Your copy of the entries must be exact, and it must not include the pictures.

+++ Provided data

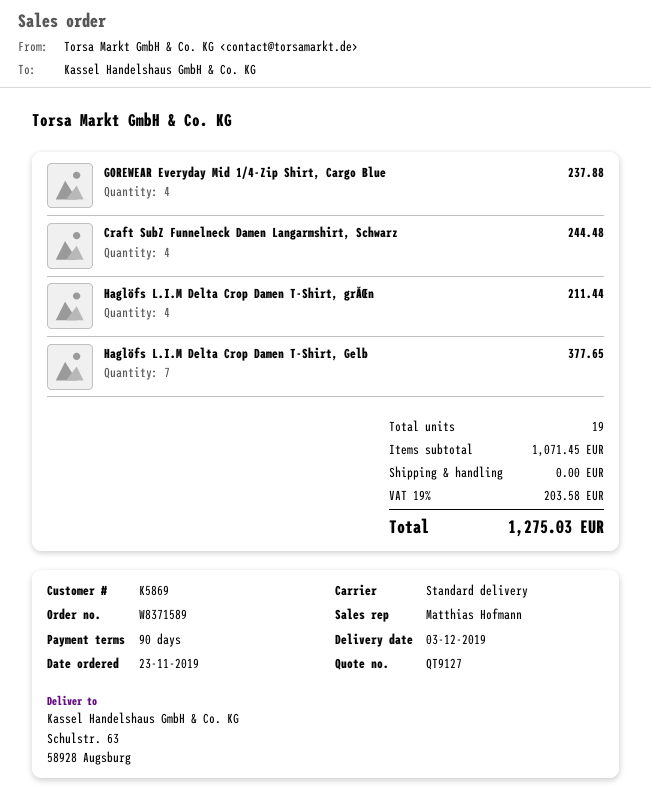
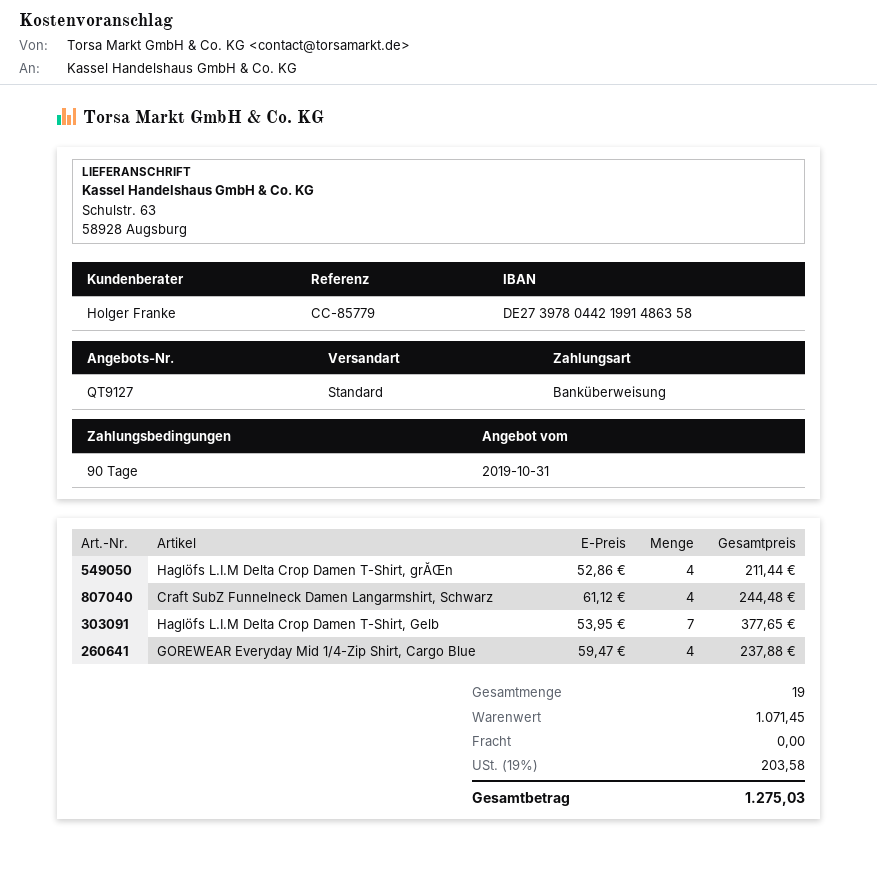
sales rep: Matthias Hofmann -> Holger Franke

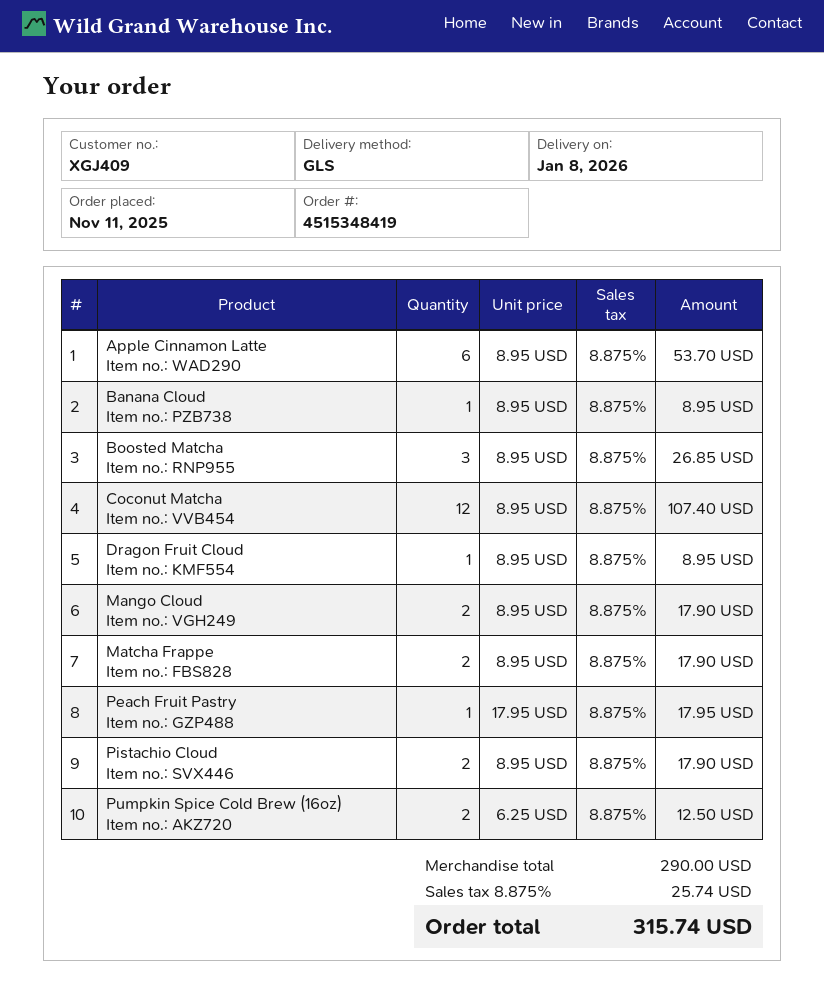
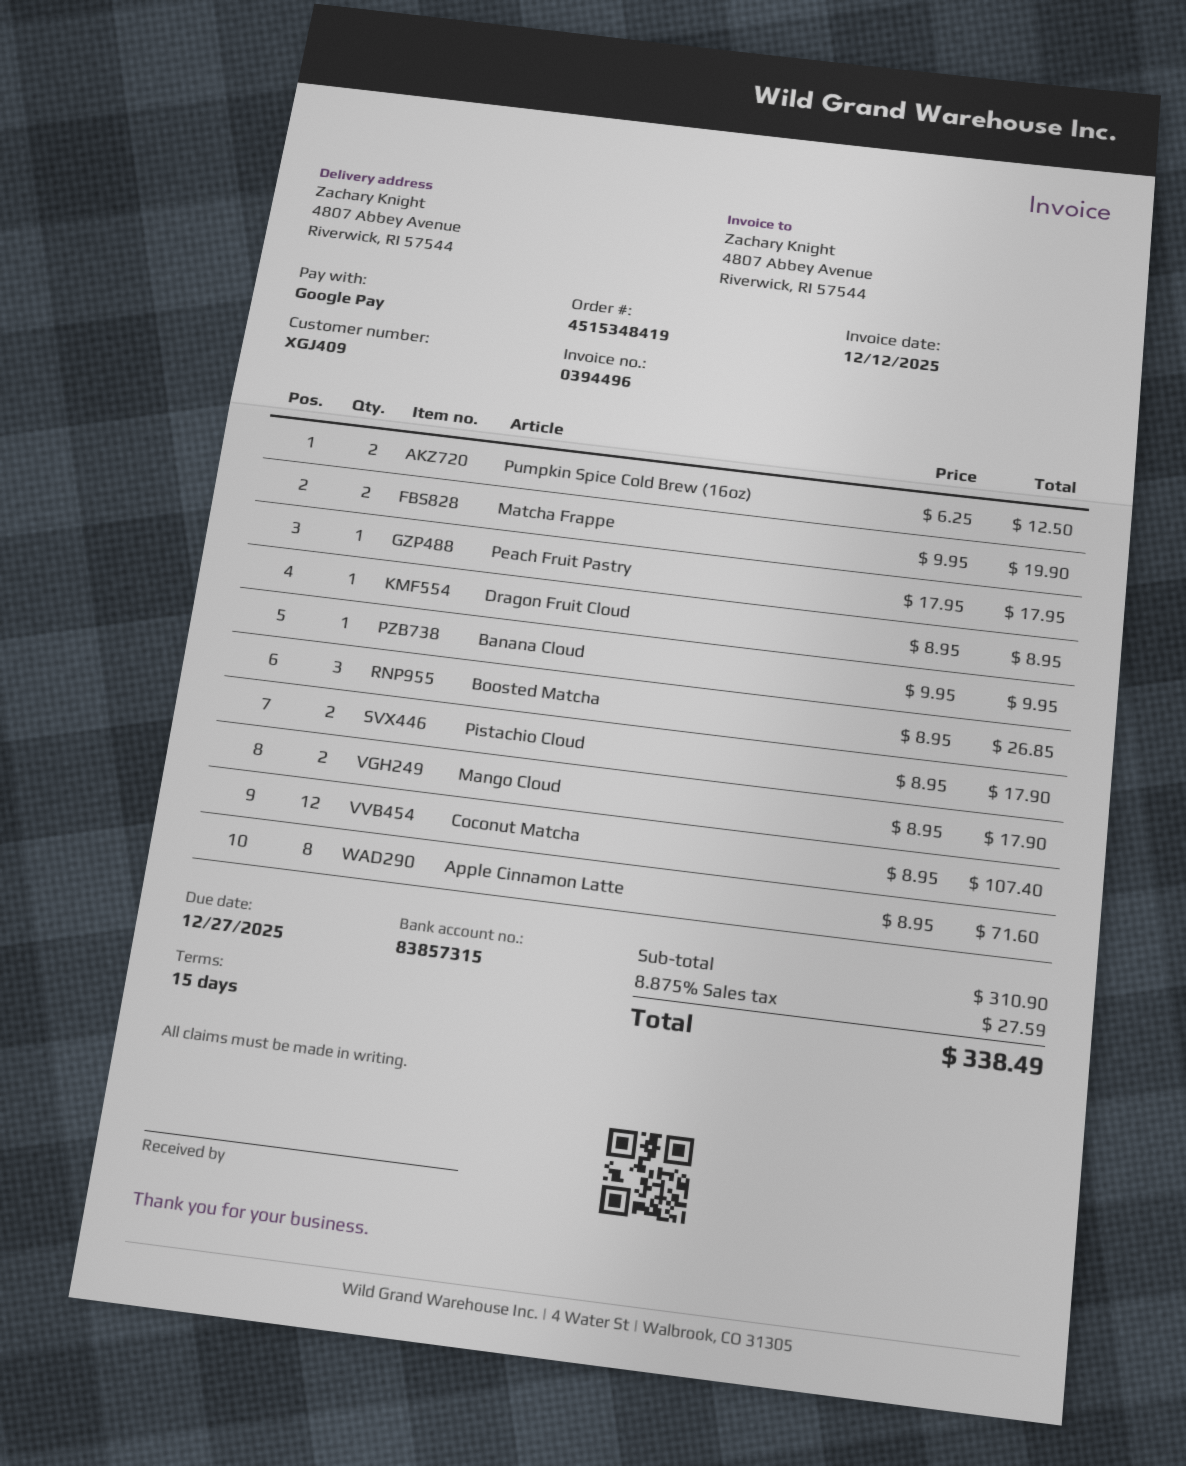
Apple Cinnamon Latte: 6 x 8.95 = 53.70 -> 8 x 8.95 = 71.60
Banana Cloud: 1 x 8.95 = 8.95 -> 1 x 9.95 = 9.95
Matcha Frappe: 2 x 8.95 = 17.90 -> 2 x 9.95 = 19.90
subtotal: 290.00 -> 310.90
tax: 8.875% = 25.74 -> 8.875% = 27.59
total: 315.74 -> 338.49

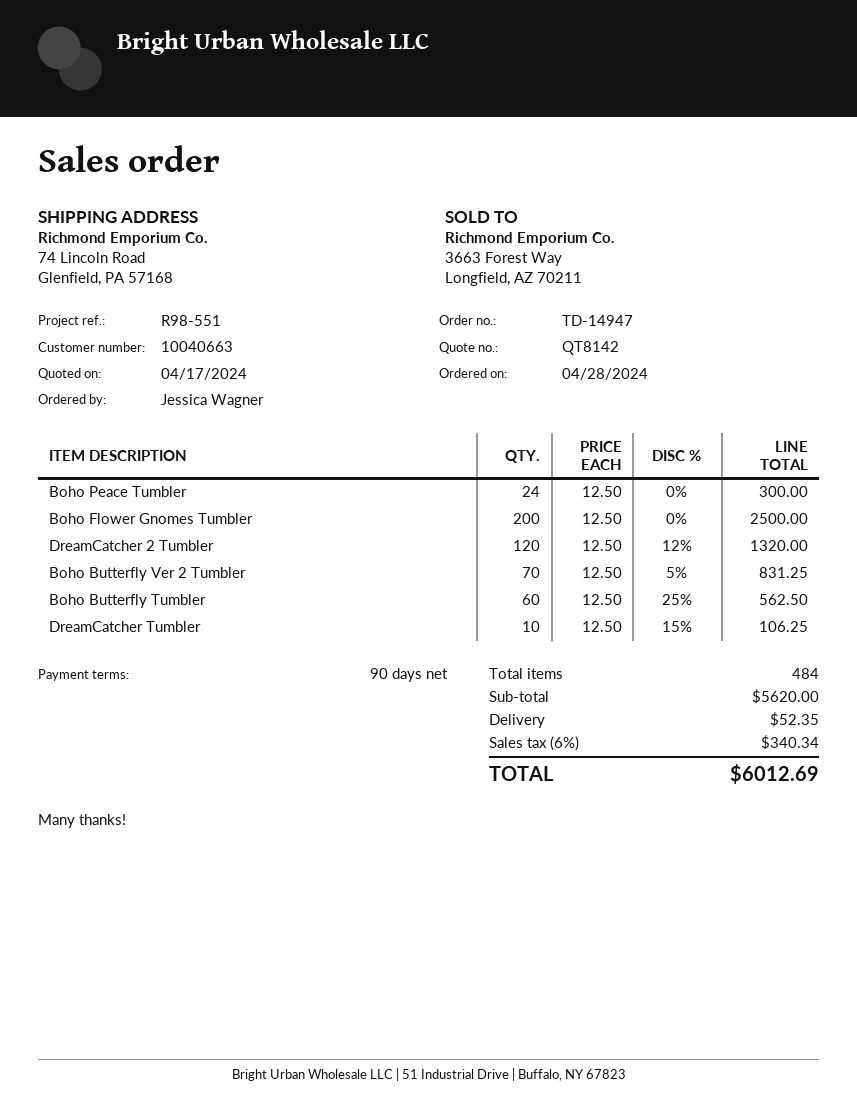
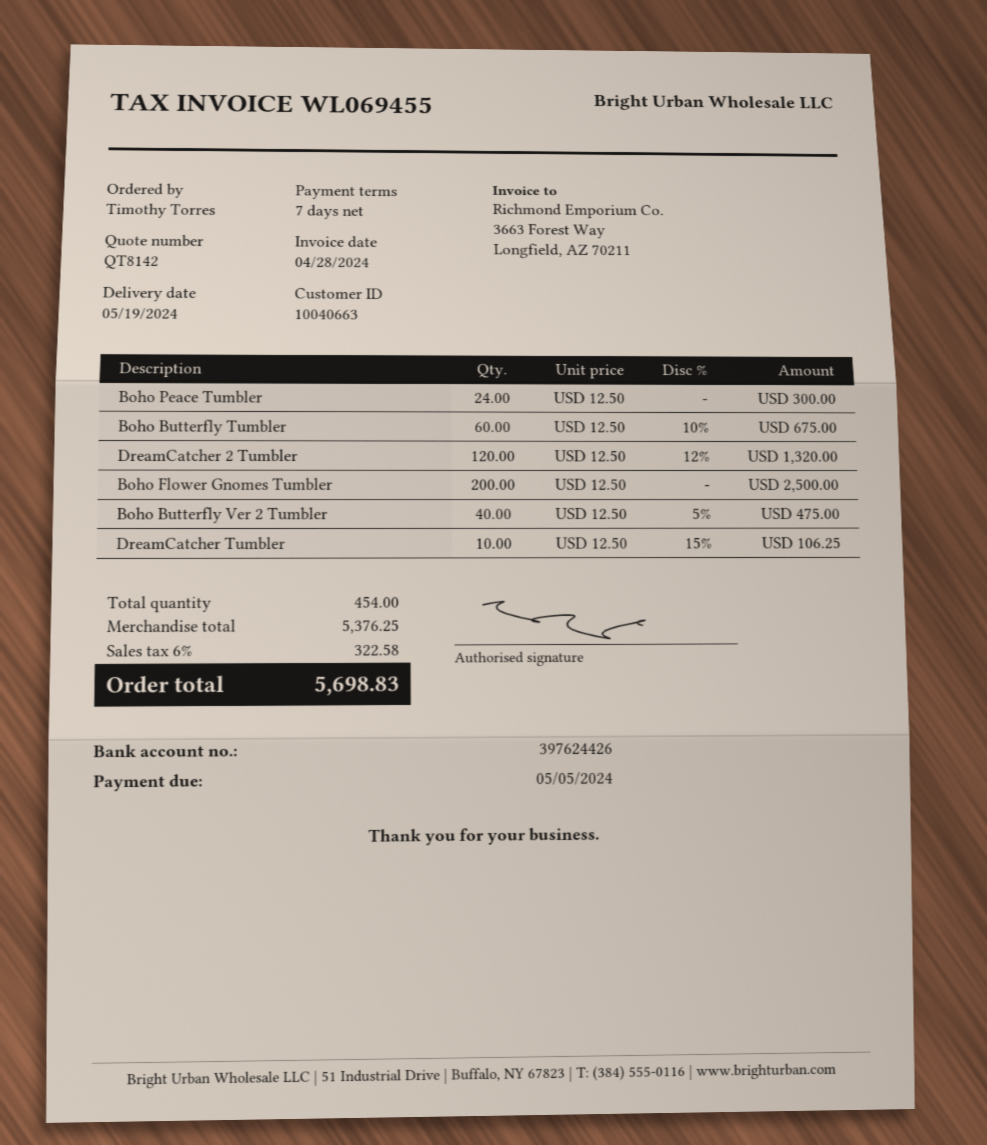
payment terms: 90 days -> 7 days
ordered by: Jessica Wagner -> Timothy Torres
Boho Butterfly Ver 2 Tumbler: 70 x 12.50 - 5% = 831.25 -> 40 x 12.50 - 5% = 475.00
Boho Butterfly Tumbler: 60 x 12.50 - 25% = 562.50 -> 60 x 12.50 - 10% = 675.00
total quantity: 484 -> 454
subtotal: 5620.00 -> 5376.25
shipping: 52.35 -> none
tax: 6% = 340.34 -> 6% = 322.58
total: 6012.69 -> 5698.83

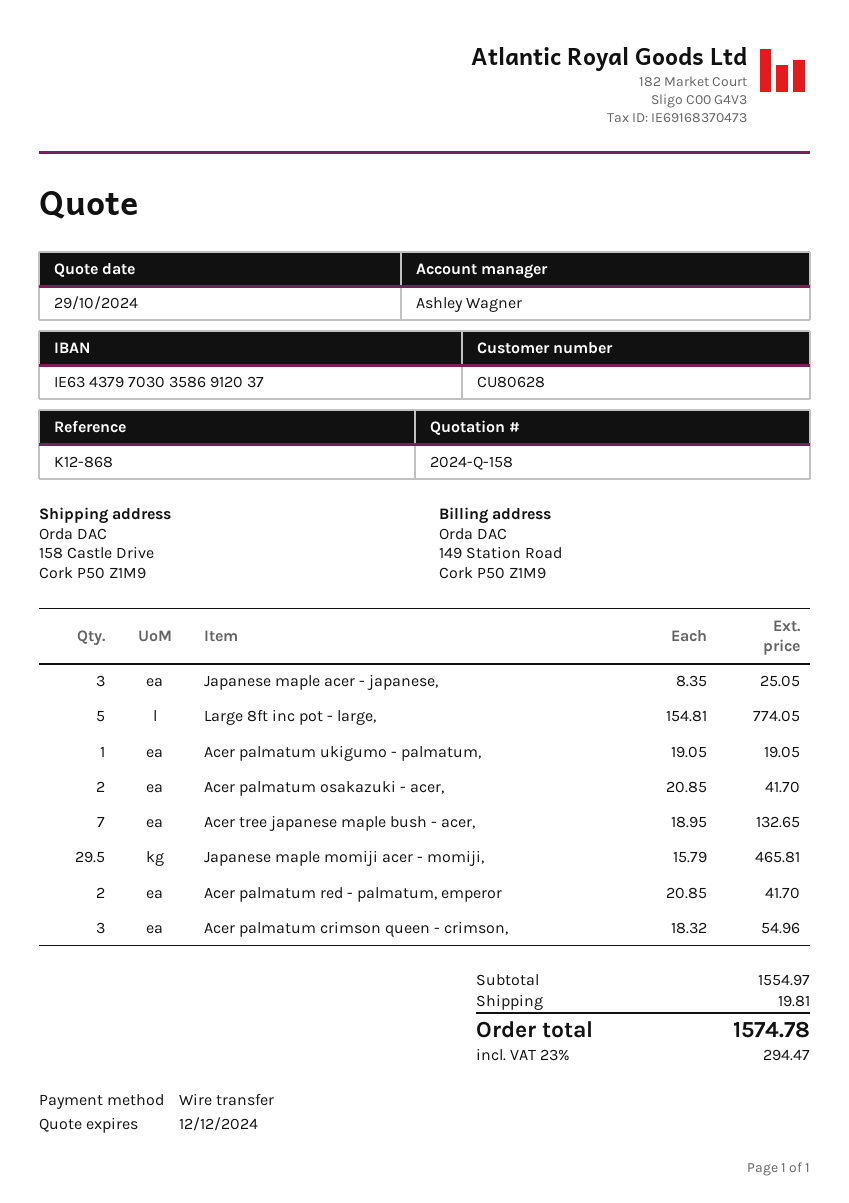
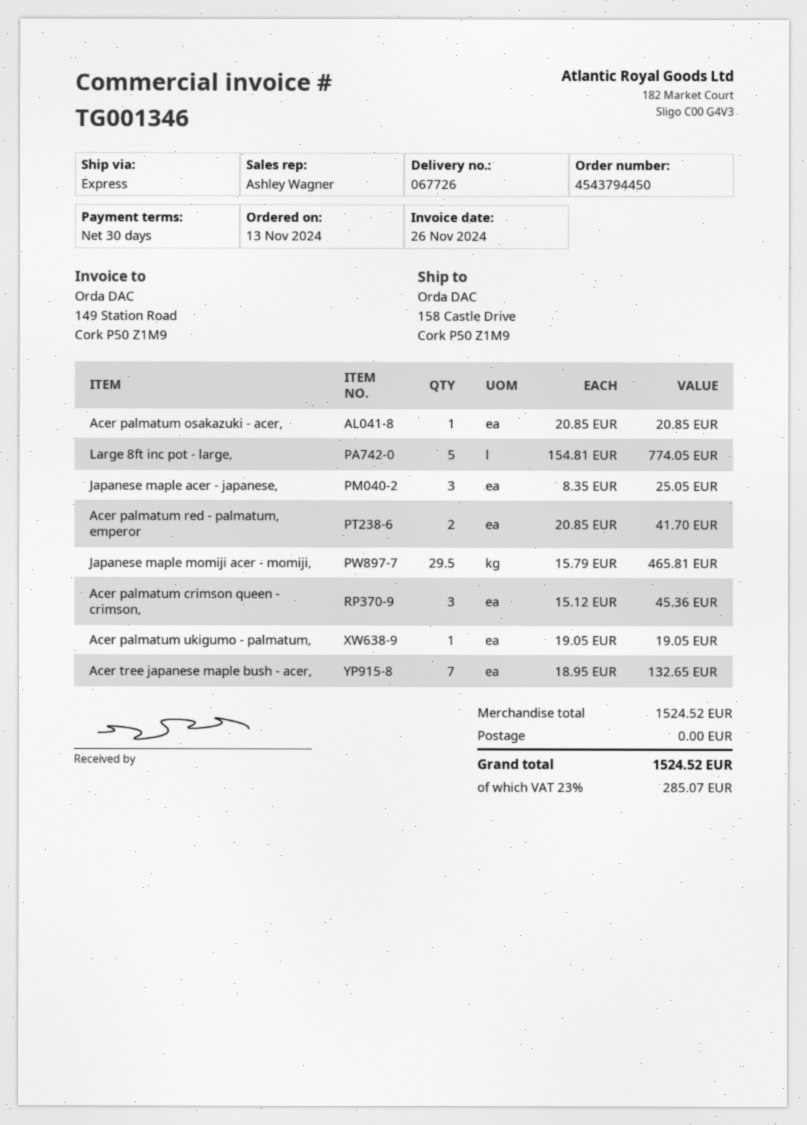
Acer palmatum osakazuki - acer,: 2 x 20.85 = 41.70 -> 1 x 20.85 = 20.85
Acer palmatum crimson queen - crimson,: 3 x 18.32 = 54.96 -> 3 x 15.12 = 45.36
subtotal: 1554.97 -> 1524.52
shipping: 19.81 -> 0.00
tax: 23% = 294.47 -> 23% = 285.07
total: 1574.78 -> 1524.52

++++++

Your response:
sales rep: Matthias Hofmann -> Holger Franke

Apple Cinnamon Latte: 6 x 8.95 = 53.70 -> 8 x 8.95 = 71.60
Banana Cloud: 1 x 8.95 = 8.95 -> 1 x 9.95 = 9.95
Matcha Frappe: 2 x 8.95 = 17.90 -> 2 x 9.95 = 19.90
subtotal: 290.00 -> 310.90
tax: 8.875% = 25.74 -> 8.875% = 27.59
total: 315.74 -> 338.49

payment terms: 90 days -> 7 days
ordered by: Jessica Wagner -> Timothy Torres
Boho Butterfly Ver 2 Tumbler: 70 x 12.50 - 5% = 831.25 -> 40 x 12.50 - 5% = 475.00
Boho Butterfly Tumbler: 60 x 12.50 - 25% = 562.50 -> 60 x 12.50 - 10% = 675.00
total quantity: 484 -> 454
subtotal: 5620.00 -> 5376.25
shipping: 52.35 -> none
tax: 6% = 340.34 -> 6% = 322.58
total: 6012.69 -> 5698.83

Acer palmatum osakazuki - acer,: 2 x 20.85 = 41.70 -> 1 x 20.85 = 20.85
Acer palmatum crimson queen - crimson,: 3 x 18.32 = 54.96 -> 3 x 15.12 = 45.36
subtotal: 1554.97 -> 1524.52
shipping: 19.81 -> 0.00
tax: 23% = 294.47 -> 23% = 285.07
total: 1574.78 -> 1524.52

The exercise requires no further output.